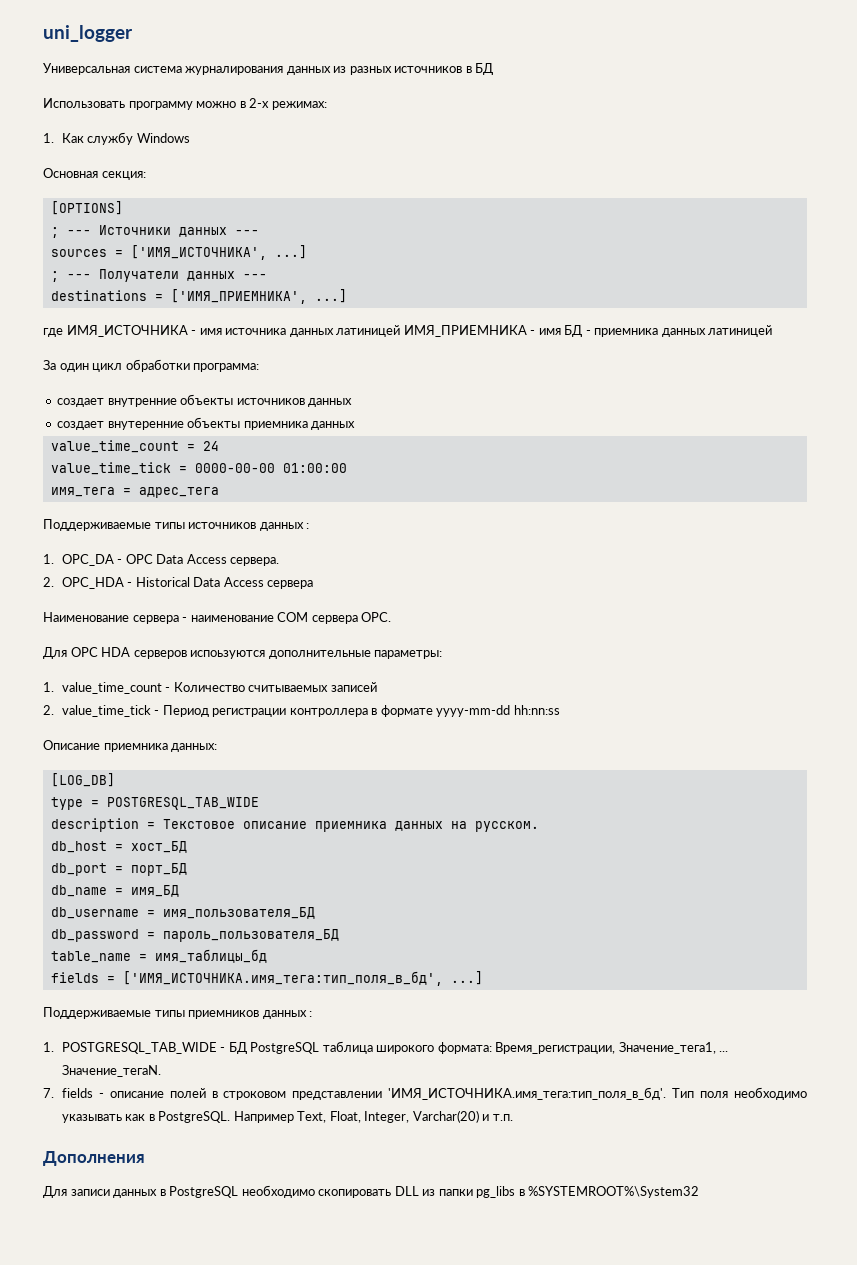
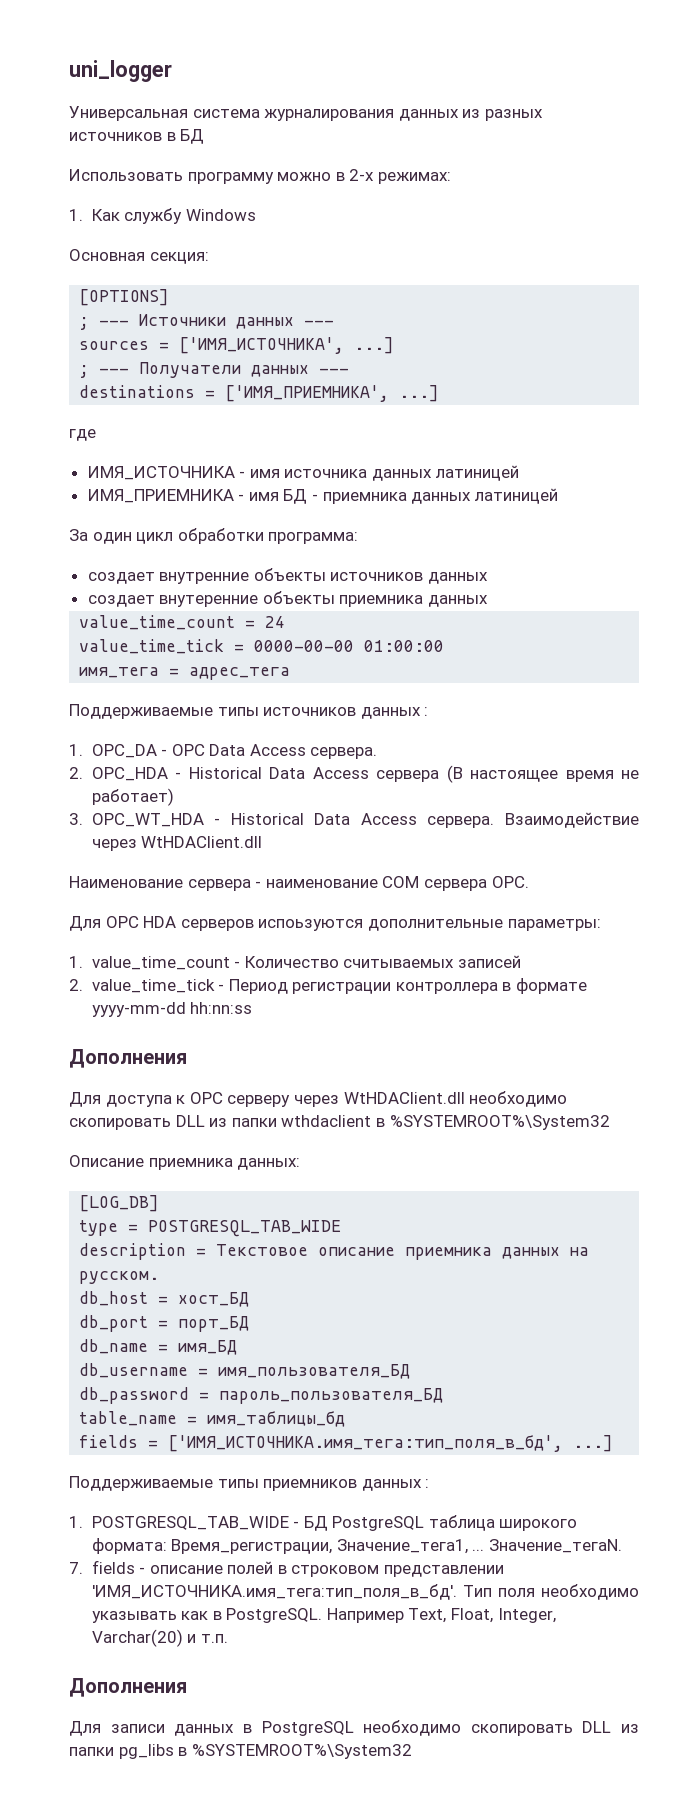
- где ИМЯ_ИСТОЧНИКА - имя источника данных латиницей ИМЯ_ПРИЕМНИКА - имя БД - приемника данных латиницей
+ где
+ ИМЯ_ИСТОЧНИКА - имя источника данных латиницей
+ ИМЯ_ПРИЕМНИКА - имя БД - приемника данных латиницей
- 2. OPC_HDA - Historical Data Access сервера
+ 2. OPC_HDA - Historical Data Access сервера (В настоящее время не работает)
+ 3. OPC_WT_HDA - Historical Data Access сервера. Взаимодействие через WtHDAClient.dll
  2. value_time_tick - Период регистрации контроллера в формате yyyy-mm-dd hh:nn:ss
+ Дополнения
+ Для доступа к OPC серверу через WtHDAClient.dll необходимо скопировать DLL из папки wthdaclient в %SYSTEMROOT%\System32

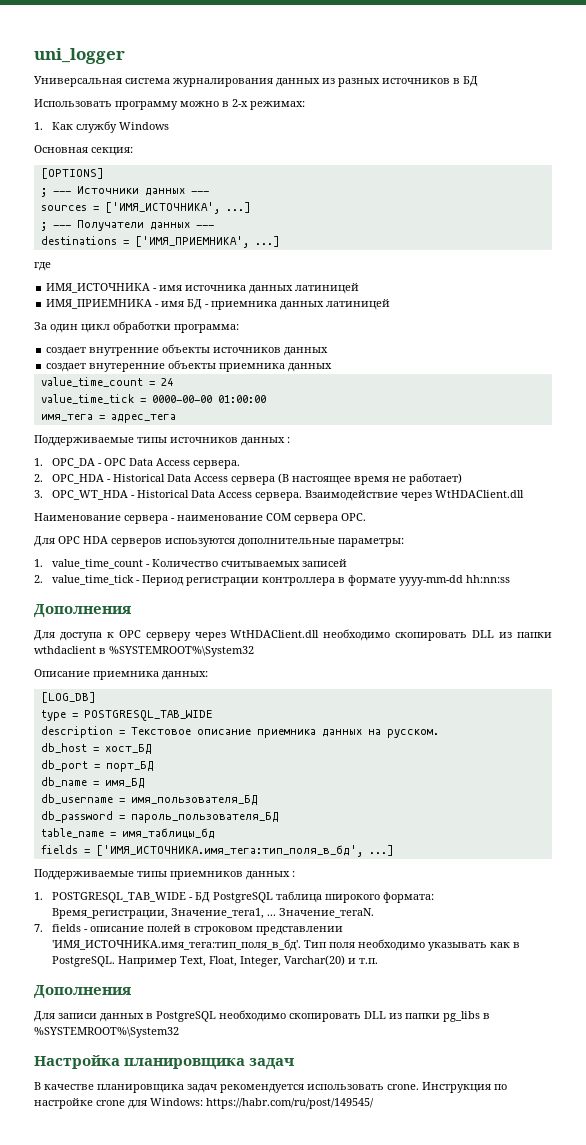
+ Настройка планировщика задач
+ В качестве планировщика задач рекомендуется использовать crone. Инструкция по настройке crone для Windows: https://habr.com/ru/post/149545/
####
▸ **INSTRUCTIONS TO FOLLOW**:
Each line in the material above that mentions the word "латиницей" must be copied.

▸ **SOLUTION TO THIS EXERCISE**:
- где ИМЯ_ИСТОЧНИКА - имя источника данных латиницей ИМЯ_ПРИЕМНИКА - имя БД - приемника данных латиницей
+ ИМЯ_ИСТОЧНИКА - имя источника данных латиницей
+ ИМЯ_ПРИЕМНИКА - имя БД - приемника данных латиницей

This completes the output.